Cabo Girão no Tempo e no Espaço

Cabo Girão no Tempo e no Espaço

Nesta gávea de pedra,
A navegar parados,
Perguntamos ao mar
E aos pontos cardeais
Se seremos gigantes encantados
Em homens naturais.

Miguel Torga, sobre o Cabo Girão (Ilha da Madeira)

(© Sefton Samuels)

O seu nome remonta ao alvor da descoberta da ilha da Madeira, quando Zarco e seus companheiros ali terminaram o “giro” do primeiro dia de reconhecimento da costa madeirense. Com efeito, narra o Livro II das Saudades da Terra que os descobridores viram um rochedo muito alto, logo aí apegado e arrebentar no mar em uma ponta que ela abaixo fazia, a qual lhe ficou por meta e fim do seu descobrimento, e lhe deram nome o Cabo de Girão por ser daquela vez a derradeira parte e cabo do giro de seu caminho (Frutuoso, 1998).

Embora situado na partilha entre duas das freguesias do concelho de Câmara de Lobos, é na freguesia da Quinta Grande onde se encontra maior ligação ao Cabo Girão, exemplo disso é a origem do nome da freguesia. Passaram estas terras por diversos nomes, na maior parte das vezes alusivos ao nome dos proprietários, em 1501, ainda como propriedade do 2º Donatário do Funchal João Gonçalves da Câmara, era conhecida como Quinta do Cabo Girão, seguindo-se as denominações de Quinta de Manuel de Noronha, Quinta de D. Maria de Ataíde, Quinta de Luis de Noronha, Quinta de Fernão de Noronha, Quinta dos Padres, Quinta da Companhia, Quinta da Vera Cruz e finalmente por Quinta Grande.

(© João Pestana)

(© João Pestana)

Similarmente, também para a denominação das Fajãs dos Asnos e Bebras residiu uma conjugação de fatores históricos, culturais ou socioeconómicos. Anteriormente conhecida como Fajã do Gregório, a denominação de Fajã dos Asnos tem origem na ligação deste território à agricultura e à antiga pedreira do Cabo Girão, concretamente, a espécie de animal doméstico Asnos foi usada como alternativa de transporte dos produtos agrícolas e inertes.

Relativamente ao nome da Bebras, segundo o Dicionário de Falares do Arquipélago da Madeira de J.M. Soares de Barcelos, esta designação pode ter dois sentidos, ou seja, o nome de uma espécie de figo temporão produzido pelas árvores vulgarmente conhecida como “bebereira” ou, significa preguiçoso “és um bêbra, não queres fazer é nada”.

Uma abordagem à área do Cabo Girão, implica necessariamente uma referência à prática agrícola nas suas fajãs.

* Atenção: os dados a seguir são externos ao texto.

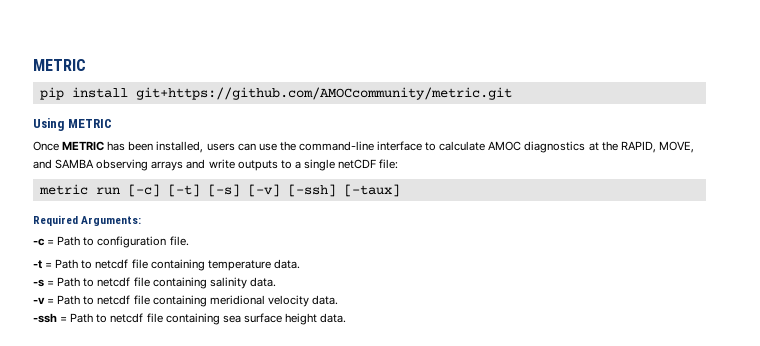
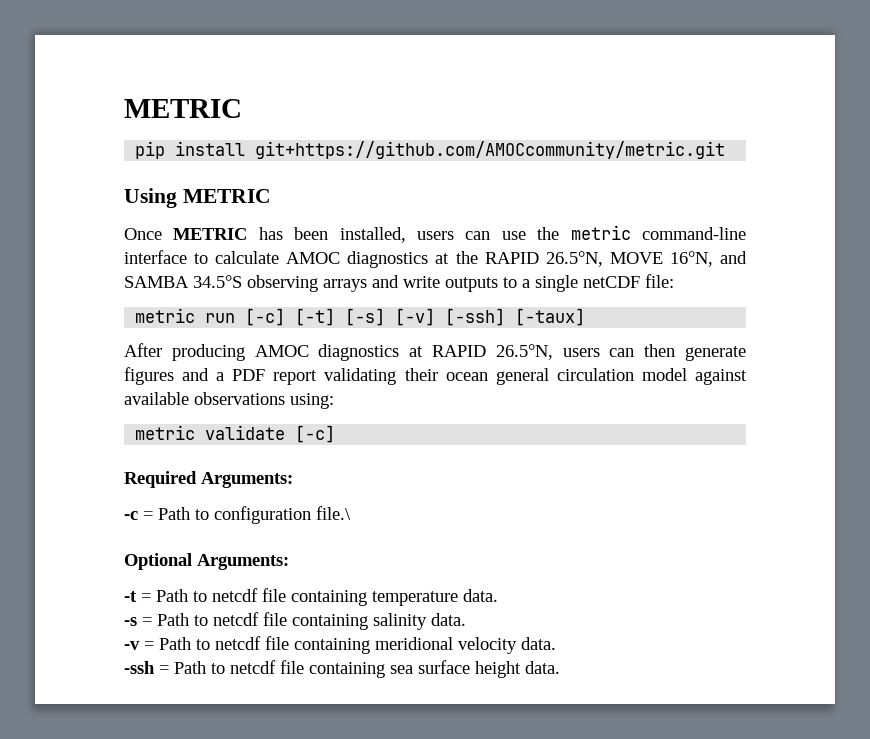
- Once METRIC has been installed, users can use the command-line interface to calculate AMOC diagnostics at the RAPID, MOVE, and SAMBA observing arrays and write outputs to a single netCDF file:
+ Once METRIC has been installed, users can use the metric command-line interface to calculate AMOC diagnostics at the RAPID 26.5°N, MOVE 16°N, and SAMBA 34.5°S observing arrays and write outputs to a single netCDF file:
+ After producing AMOC diagnostics at RAPID 26.5°N, users can then generate figures and a PDF report validating their ocean general circulation model against available observations using:
+ metric validate [-c]
- -c = Path to configuration file.
+ -c = Path to configuration file.\
+ Optional Arguments:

Sobre as terras, Gaspar Frutuoso refere que Tem esta quinta boas terras de canas e de trigo e centeio, mas vinhas poucas, por ser a terra alta, ainda que ao longo do mar tem o mesmo Luís de Noronha uma fajã de grande pomar e vinhas de muito preço, e passatempo, que dá cada ano 40, 50 pipas de malvasias (como citado em Vieira, 2017).

(© AIG)

Pelo excerto do cronista, é evidente a aptidão agrícola das Fajãs do Cabo Girão desde tempos remotos, persistente até hoje, graças á sageza e engenho das sucessivas gerações de agricultores que dali retiram o seu sustento num delicado equilíbrio com o meio. Da árdua conquista de terrenos de cultivo junto ao mar, com a construção de muros de pedra aparelhada, pequenos poios e engenhosos sistemas de irrigação e transporte, prosperou uma singular paisagem classificada desde 2017 como Paisagem Protegida

A paisagem protegida em isolados terraços multifuncionais, resulta da coevolução do ambiente físico, mudanças sociais e económicas. Esta está repleta de elementos herdados do passado que expressam os valores, crenças e saberes das gentes do Cabo Girão.

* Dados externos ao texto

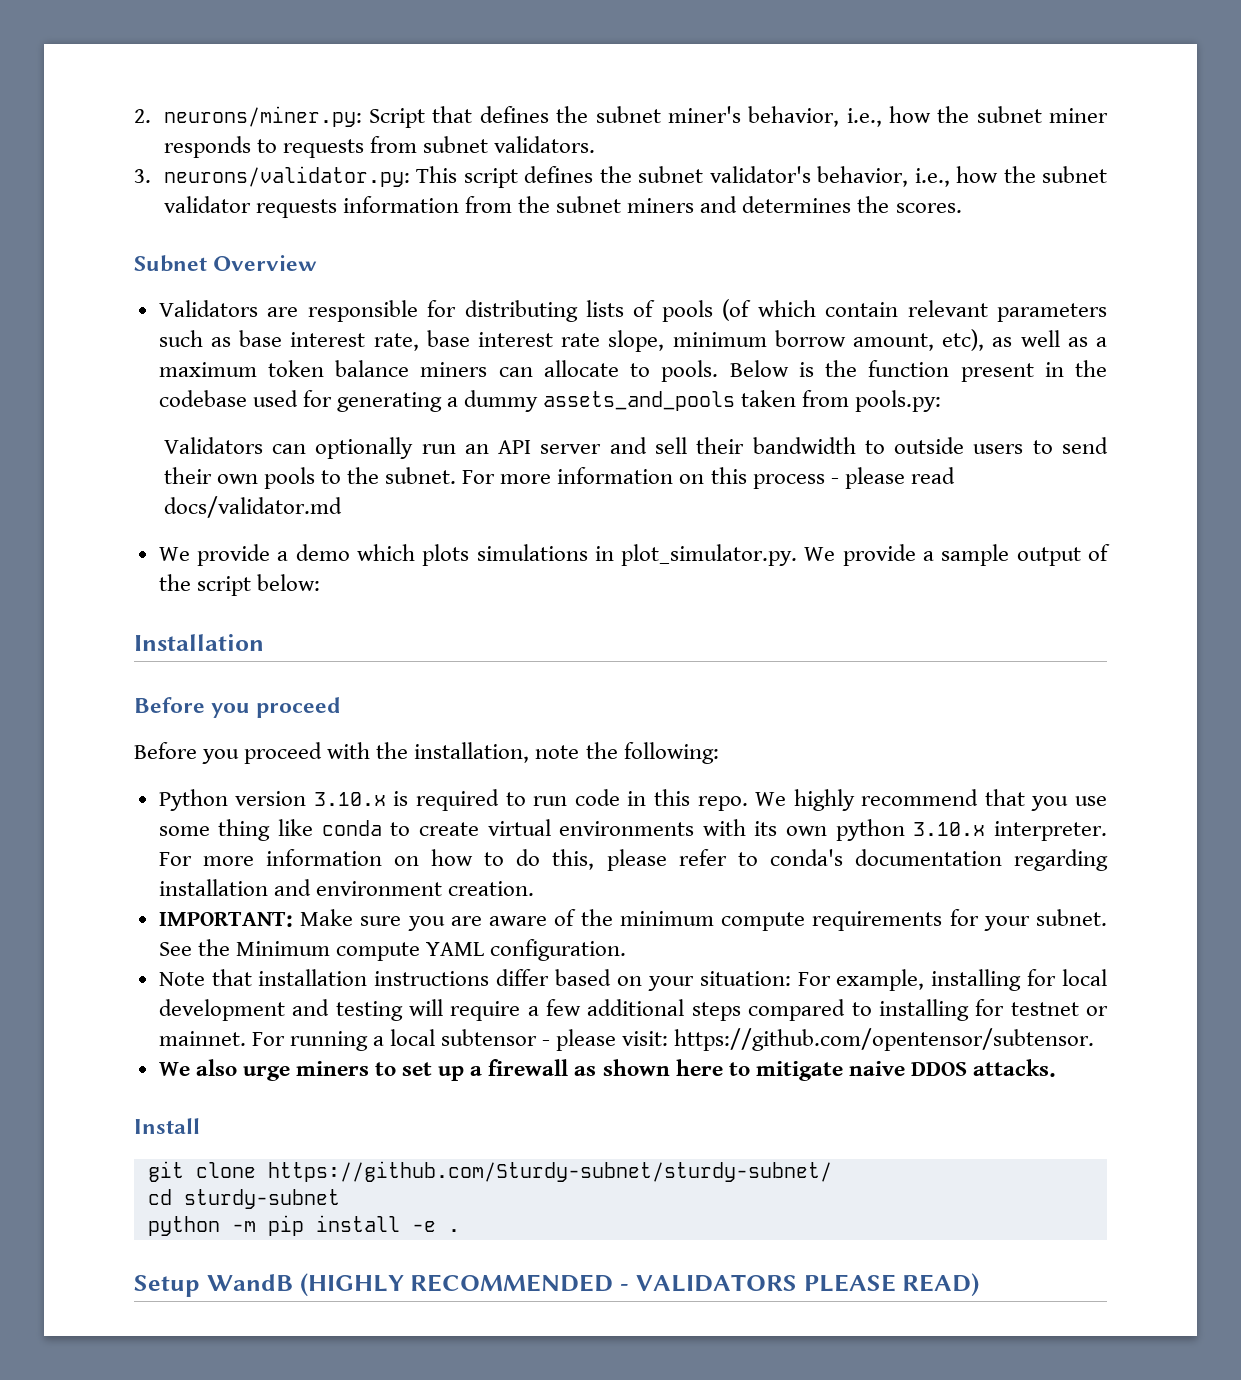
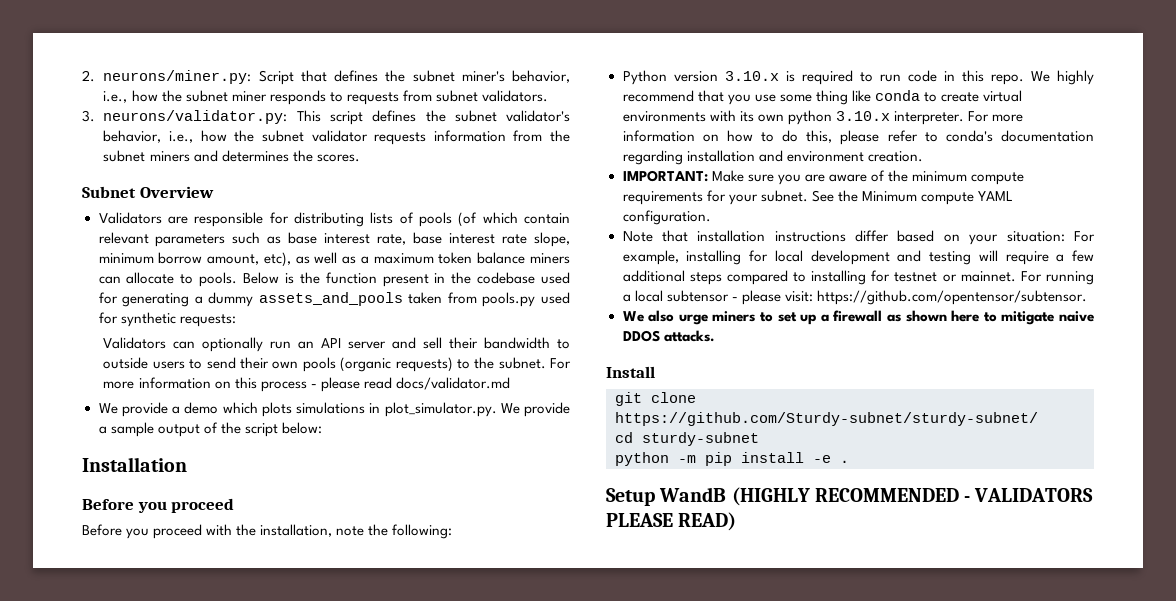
- Below is the function present in the codebase used for generating a dummy assets_and_pools taken from pools.py:
+ Below is the function present in the codebase used for generating a dummy assets_and_pools taken from pools.py used for synthetic requests:
- Validators can optionally run an API server and sell their bandwidth to outside users to send their own pools to the subnet.
+ Validators can optionally run an API server and sell their bandwidth to outside users to send their own pools (organic requests) to the subnet.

Outro aspeto incontornável da história do Cabo Girão, prende-se com séculos de exploração de cantaria mole na base da arriba do Cabo Girão. A importância das pedreiras existentes e o volume dos blocos de pedra extraídos foi de tal ordem, que o Rei D. Manuel I ordenou construir embarcações com características específicas para o transporte da pedra desde o Cabo Girão até à cidade do Funchal.

(© AIG)

Segundo a obra A Pedra Natural do Arquipélago da Madeira, para além da emblemática Sé Catedral do Funchal, a cantaria do Cabo Girão foi também utilizada num número significativo de outros edifícios históricos do arquipélago, como é exemplo, Convento de Santa Clara, Forte de São Tiago, edifício da Câmara Municipal do Funchal, museu da Quinta das Cruzes, museu Frederico Freitas, museu de Arte Sacra, Palácio de São Lourenço, Palácio dos Cônsules, Palácio dos Ornelas, capela do Parque de Santa Catarina, Capela da Boa Viagem e na Torre do Capitão (Gomes, 1997). Regista-se as últimas extrações para vãos de janelas e portas, lumieiras, soleiras e construção de fornos, mas o desuso destes materiais levou à desativação da pedreira na década de 80.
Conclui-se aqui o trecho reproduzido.